The truth is most of the brave American men who died in the Afghanistan mountains in August 2005 didn’t go down in a blaze of glory, like G.I. Joe cartoons. Most died because of the fog of war, bad communication and decision making that ended up with two defenseless helicopters flying low over a mountain top where Taliban fighters could pick them off with RPGs. Most died needlessly, gratuitously, tragically and depressingly “unheroic” deaths. Certainly they deserved more than that, but they also deserve more than a film like Lone Survivor, which tries to find meaning in their death by transforming them into gladiators, a movie that confuses mourning with pandering for a flabbergasted, reflexive emotional shock.

There is some high tension, as the soldiers threw themselves down cliffs, take bullets, and try to fight their way out of an impossible situation. But much of the film plays like a better-crafted Rambo, with the contemporary penchant for immersive, docu-shaky camera work. Despite this attempt to bring us into the horrible intimacy of the interior of violence, the film creates a dynamic that distances and dehumanizes the other. The Americans are clearly the over-matched victims of this skirmish, but there is still something unsettling about the gratuitous glee the film takes as Taliban are mowed down like faceless, disposable vermin.

One of the best films ever made about war continues to be Michael Cimino’s The Deer Hunter. What is striking about The Deer Hunter is how few scenes of actual combat there actually are, and even those combat scenes are of only secondary importance to the film’s dramatic core. Instead, what Cimino understood is that you don’t make a movie about war and about soldiers by showing actual combat. Combat is too meaningless and abstract, and cinema too essentially voyeuristic an art form to represent battle in a way that doesn’t register as sport. Instead, the reality of war can only be captured by registering the psychic firefights that rage in the souls of its practitioners.

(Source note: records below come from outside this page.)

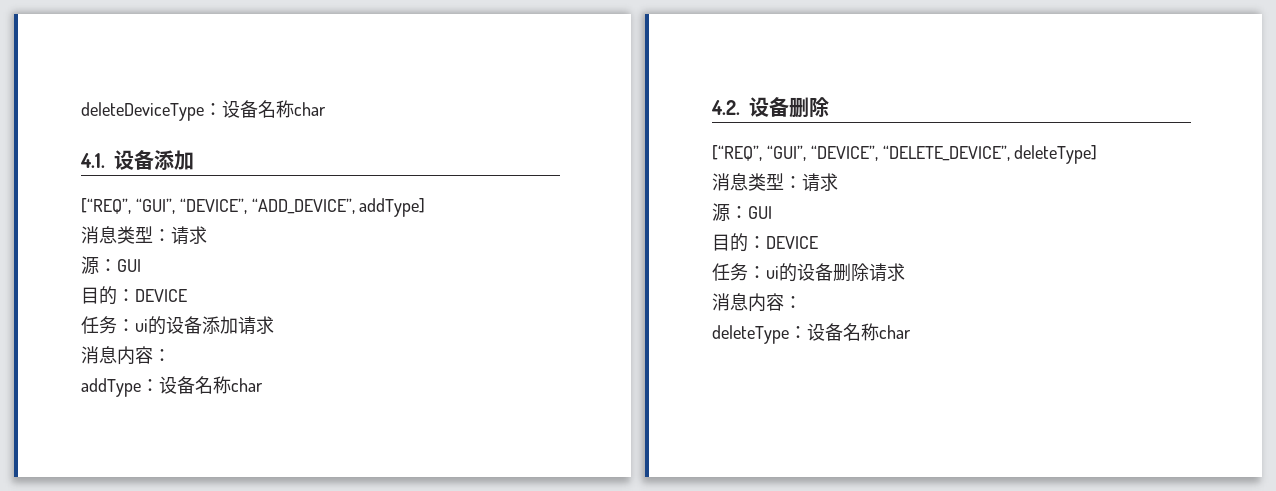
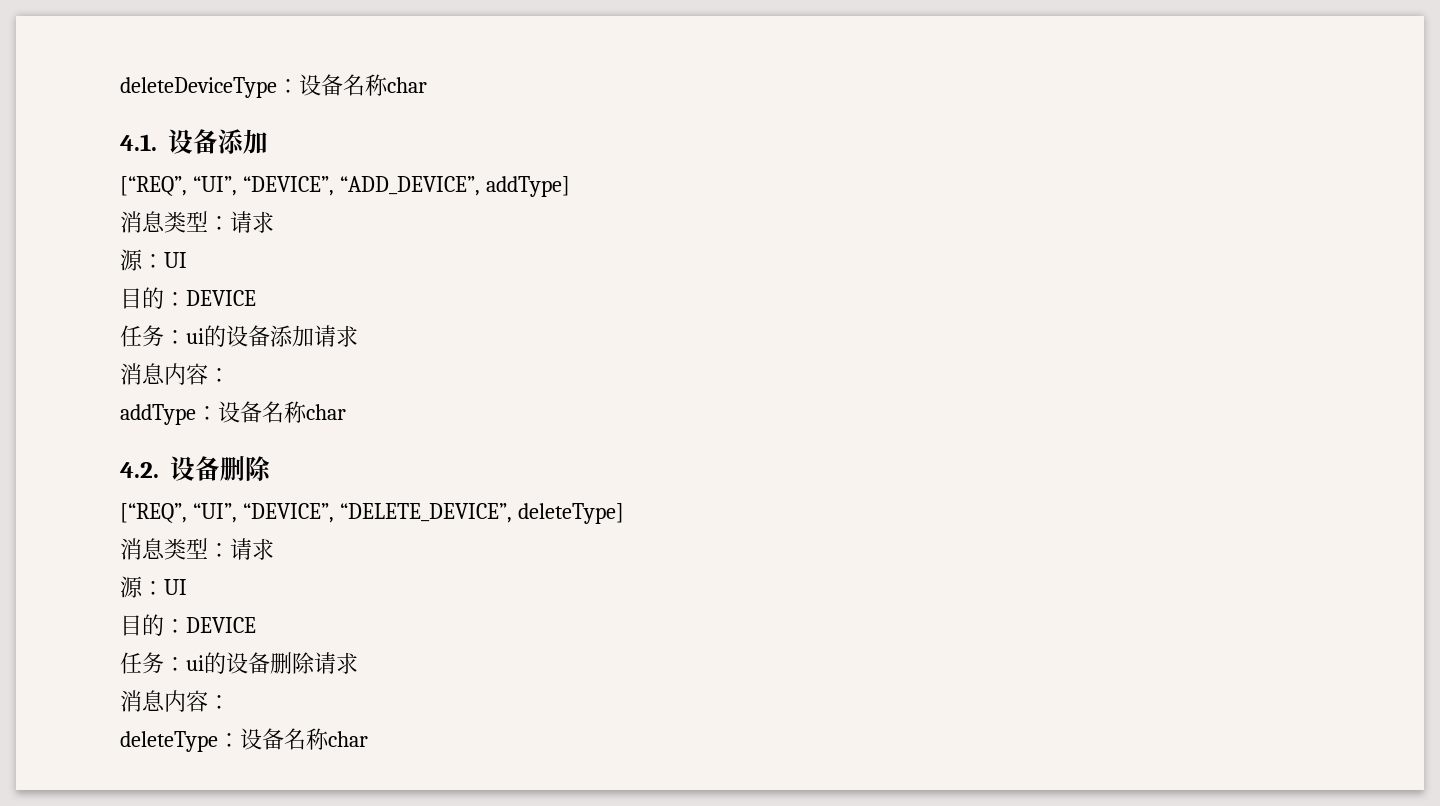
- [“REQ”, “GUI”, “DEVICE”, “ADD_DEVICE”, addType]
+ [“REQ”, “UI”, “DEVICE”, “ADD_DEVICE”, addType]
  消息类型：请求
- 源：GUI
+ 源：UI
- [“REQ”, “GUI”, “DEVICE”, “DELETE_DEVICE”, deleteType]
+ [“REQ”, “UI”, “DEVICE”, “DELETE_DEVICE”, deleteType]
  消息类型：请求
- 源：GUI
+ 源：UI

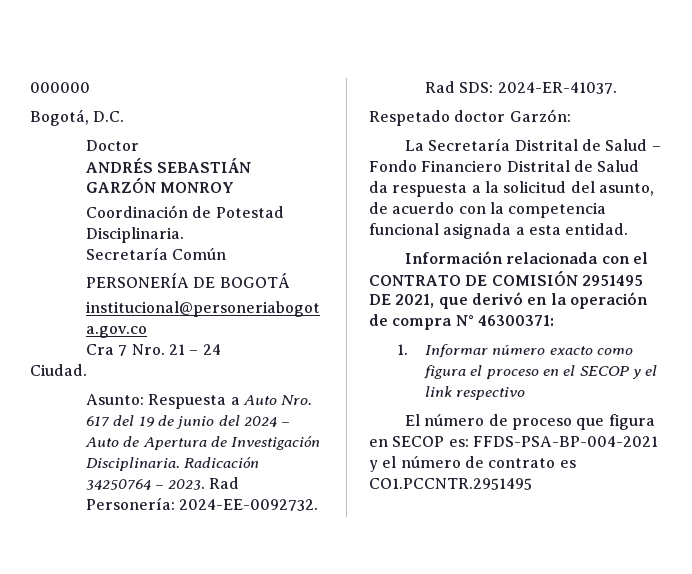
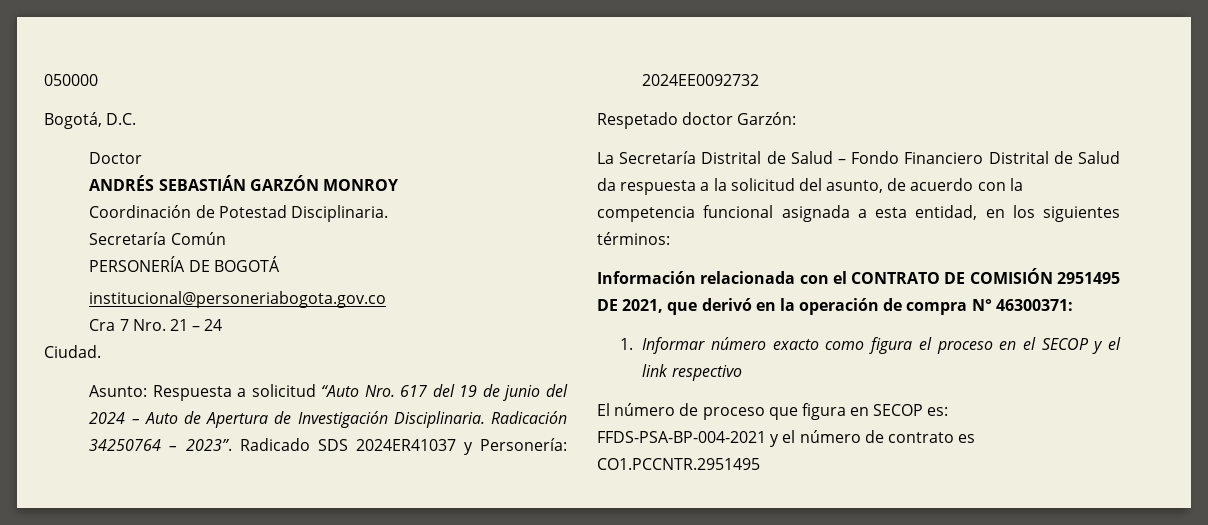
- 000000
+ 050000
- Asunto: Respuesta a Auto Nro. 617 del 19 de junio del 2024 – Auto de Apertura de Investigación Disciplinaria.
+ Asunto: Respuesta a solicitud “Auto Nro. 617 del 19 de junio del 2024 – Auto de Apertura de Investigación Disciplinaria.
- Radicación 34250764 – 2023. Rad Personería: 2024-EE-0092732. Rad SDS: 2024-ER-41037.
+ Radicación 34250764 – 2023”. Radicado SDS 2024ER41037 y Personería: 2024EE0092732
- La Secretaría Distrital de Salud – Fondo Financiero Distrital de Salud da respuesta a la solicitud del asunto, de acuerdo con la competencia funcional asignada a esta entidad.
+ La Secretaría Distrital de Salud – Fondo Financiero Distrital de Salud da respuesta a la solicitud del asunto, de acuerdo con la competencia funcional asignada a esta entidad, en los siguientes términos:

If “Support the Troops” means anything, than more than a decade after American soldiers entered Baghdad, those troops deserve a film that tries to locate their heroics and bravery within the chaos of war’s ordeal. But when a film that truly takes stock of the full measure of that bravery, sacrifice, and dignity is finally made, it will look nothing like Lone Survivor.

29 comments on “Why Lone Survivor Fails to Honor the Soldiers It Seeks to Exalt

  1. you must not have seen the movie obviously and probably never cared about anyone other than yourself.

  2. What movie were you watching? Sounds like an opinion before even seeing the movie. One of the worst critic reviews I’ve seen. Barely warrants my typing time…

  3. This is by far one of the most offensive and disgusting reviews I’ve read. Not going to waste my time writing anymore as you aren’t worth it. I’m not the one who has to sleep at night knowing I wrote some garbage about an event that is nothing less than heroic and the definition of what it means to be an American.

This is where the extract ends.